= Beginning of Section =

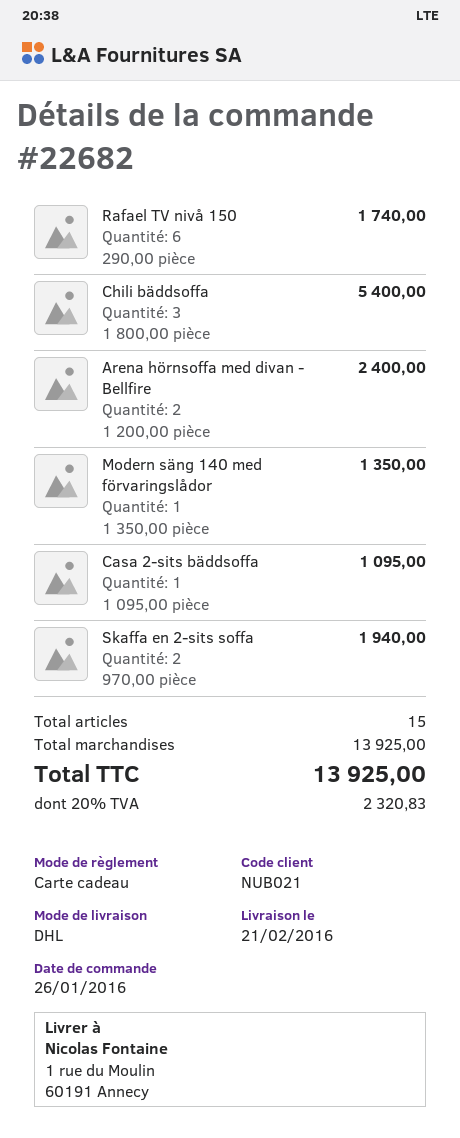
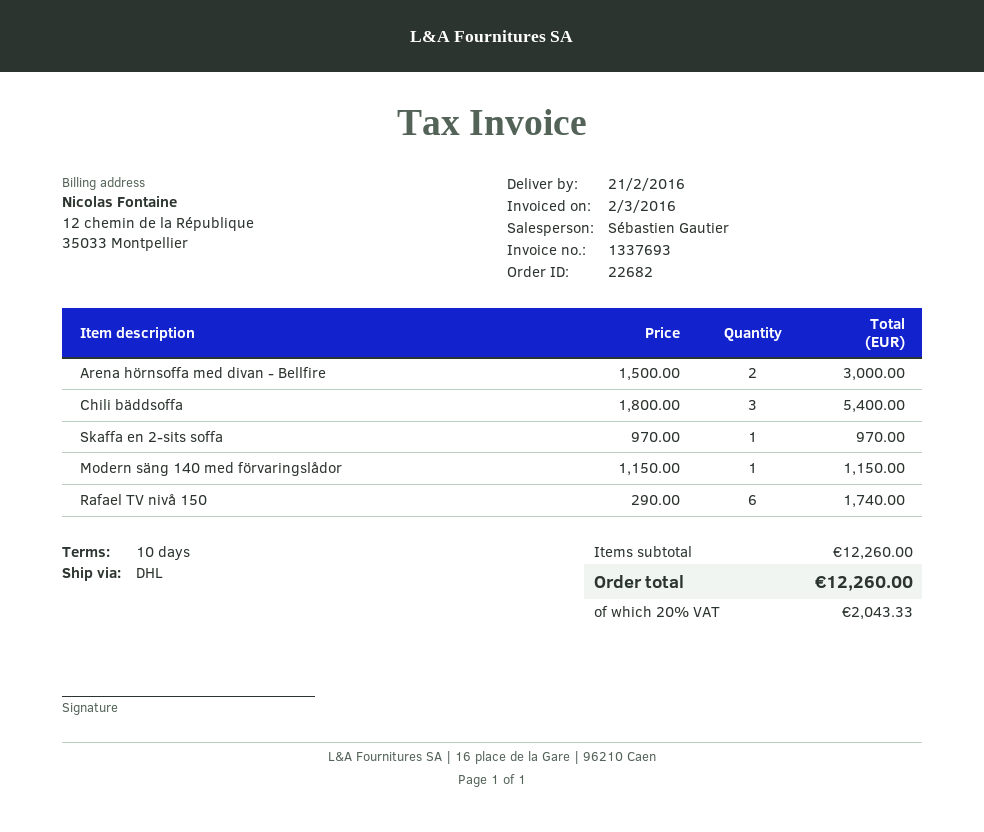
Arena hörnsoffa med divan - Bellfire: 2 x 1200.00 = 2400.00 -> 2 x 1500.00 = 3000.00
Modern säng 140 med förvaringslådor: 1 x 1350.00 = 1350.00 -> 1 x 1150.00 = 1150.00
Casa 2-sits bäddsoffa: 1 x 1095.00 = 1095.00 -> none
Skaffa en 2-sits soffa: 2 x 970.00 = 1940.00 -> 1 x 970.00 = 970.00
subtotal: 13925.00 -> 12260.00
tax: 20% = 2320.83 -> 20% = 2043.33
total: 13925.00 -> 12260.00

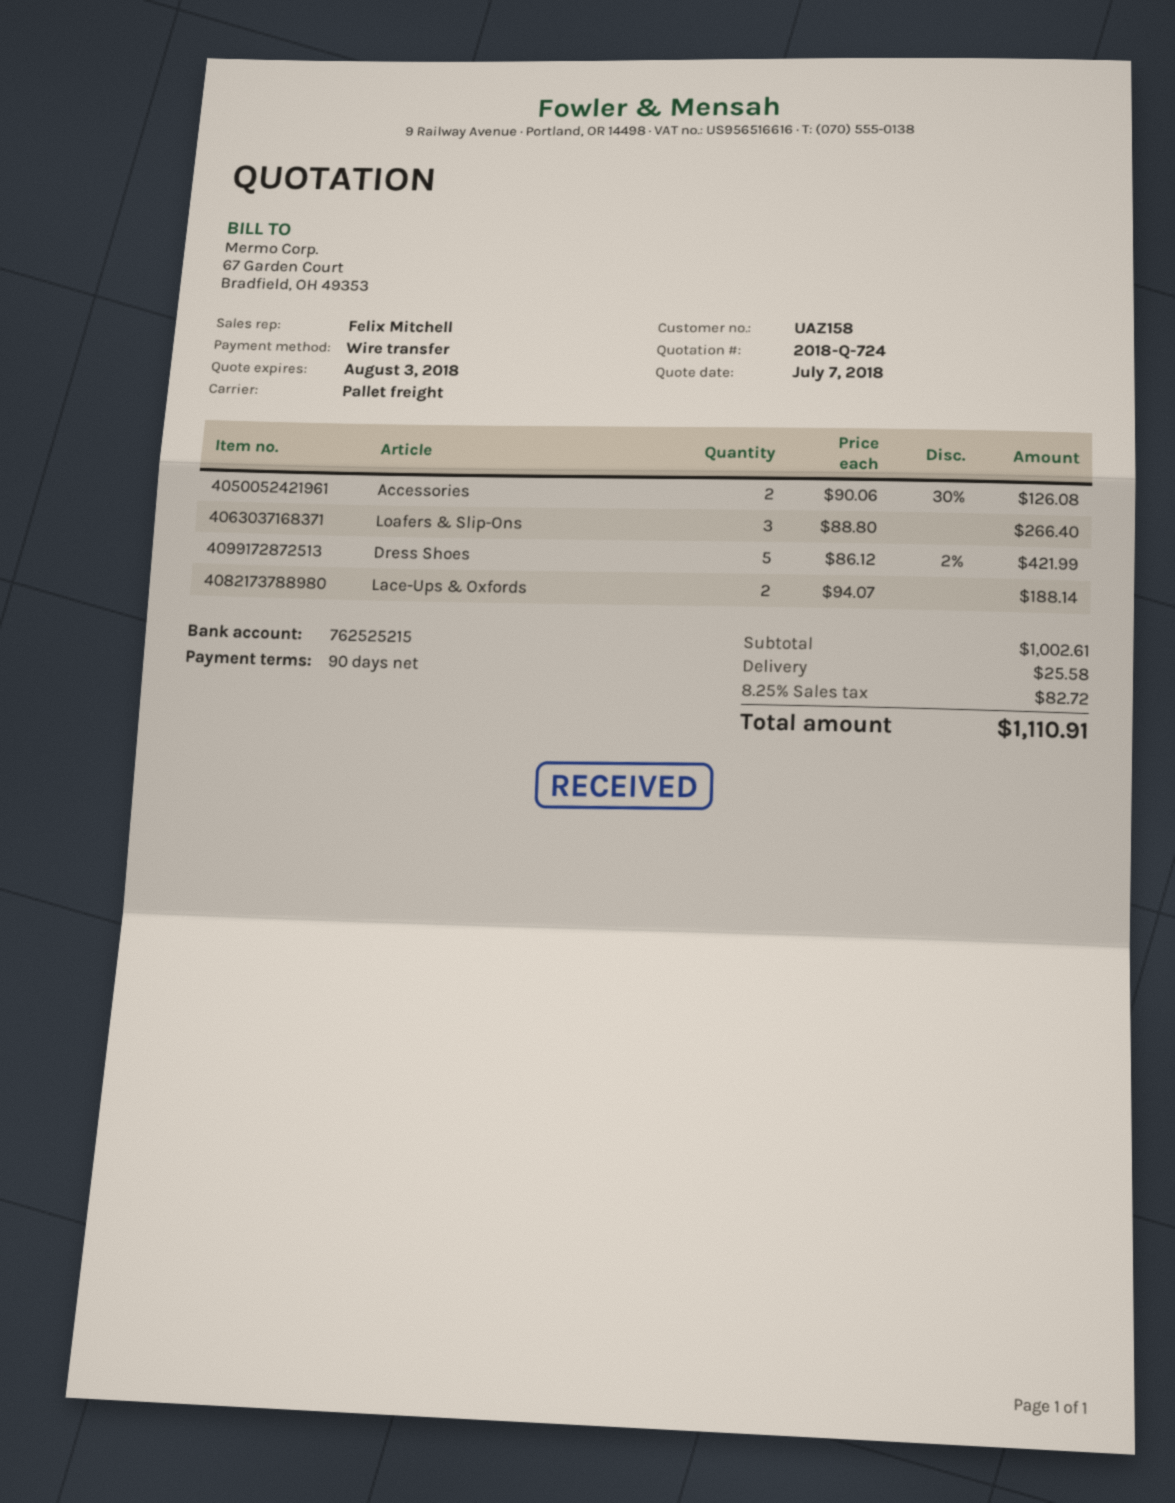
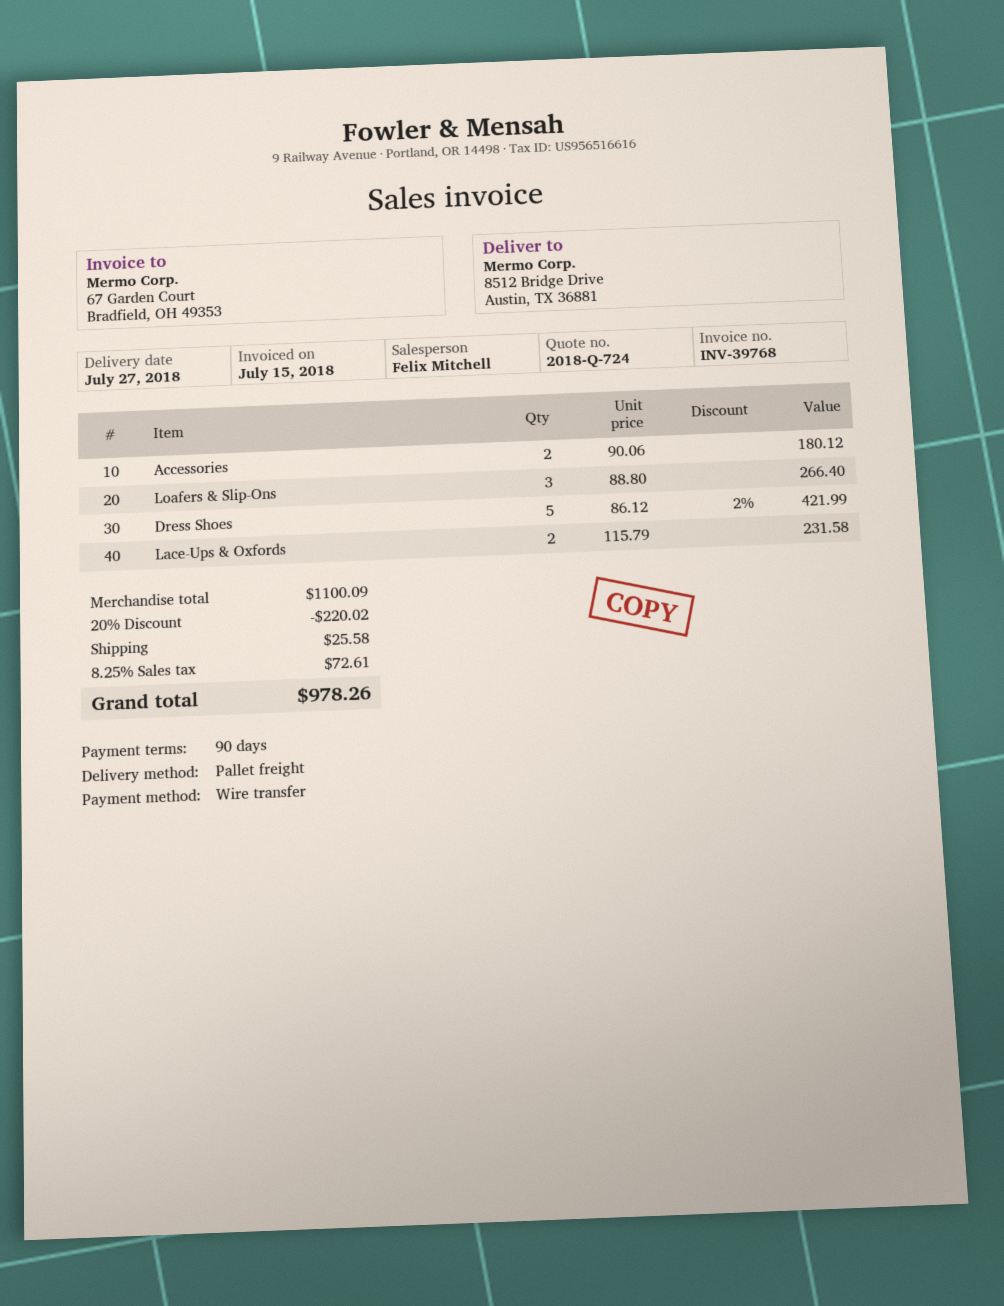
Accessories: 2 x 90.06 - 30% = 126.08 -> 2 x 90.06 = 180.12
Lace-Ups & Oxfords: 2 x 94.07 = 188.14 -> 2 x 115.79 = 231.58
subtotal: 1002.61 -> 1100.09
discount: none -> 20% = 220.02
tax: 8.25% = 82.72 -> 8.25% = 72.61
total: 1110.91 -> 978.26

= End of Section =
= Beginning of Section =

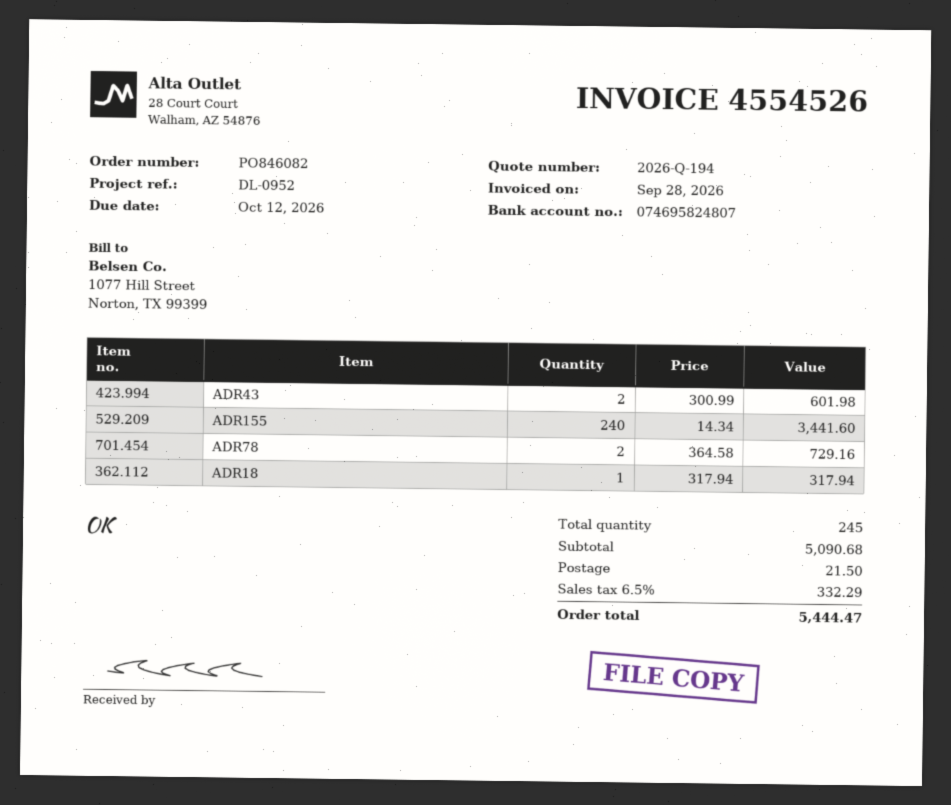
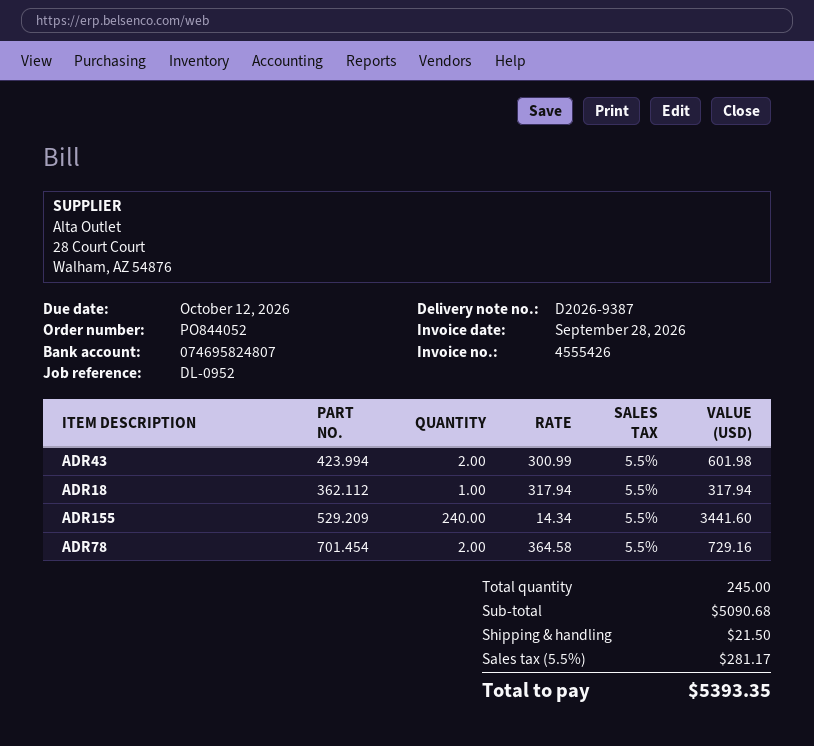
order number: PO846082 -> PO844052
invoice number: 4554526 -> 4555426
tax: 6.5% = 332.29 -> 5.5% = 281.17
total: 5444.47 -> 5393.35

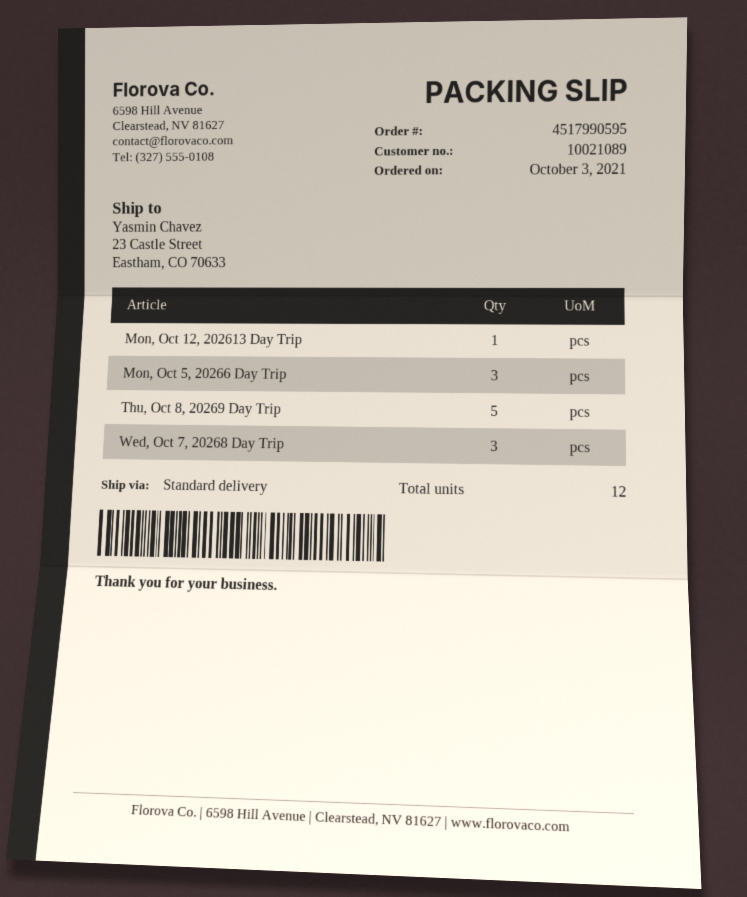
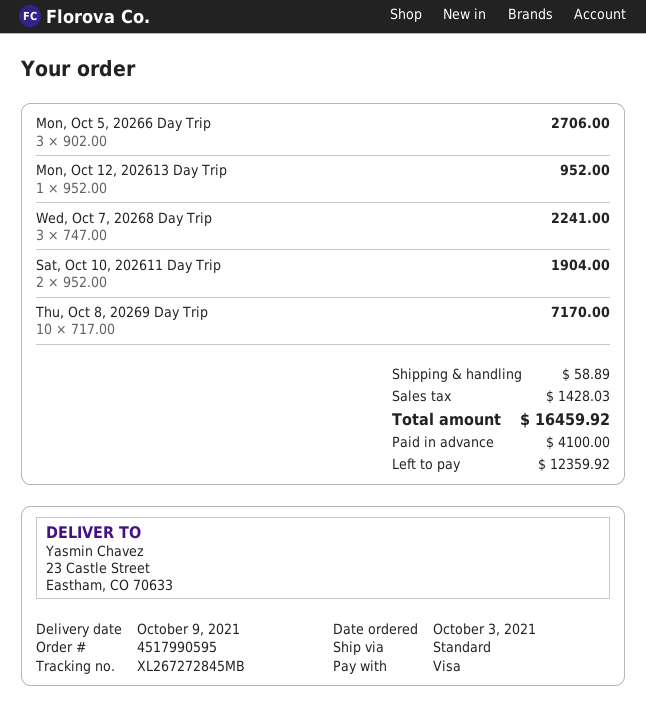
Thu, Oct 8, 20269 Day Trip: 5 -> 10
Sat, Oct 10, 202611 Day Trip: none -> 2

= End of Section =

■ **Work task**: Copy everything above from the line holding "order number: PO846082 -> PO844052" down to the line holding "Sat, Oct 10, 202611 Day Trip: none -> 2", both ends included, exactly as it stands and without the pictures.

■ **Task result**:
order number: PO846082 -> PO844052
invoice number: 4554526 -> 4555426
tax: 6.5% = 332.29 -> 5.5% = 281.17
total: 5444.47 -> 5393.35

Thu, Oct 8, 20269 Day Trip: 5 -> 10
Sat, Oct 10, 202611 Day Trip: none -> 2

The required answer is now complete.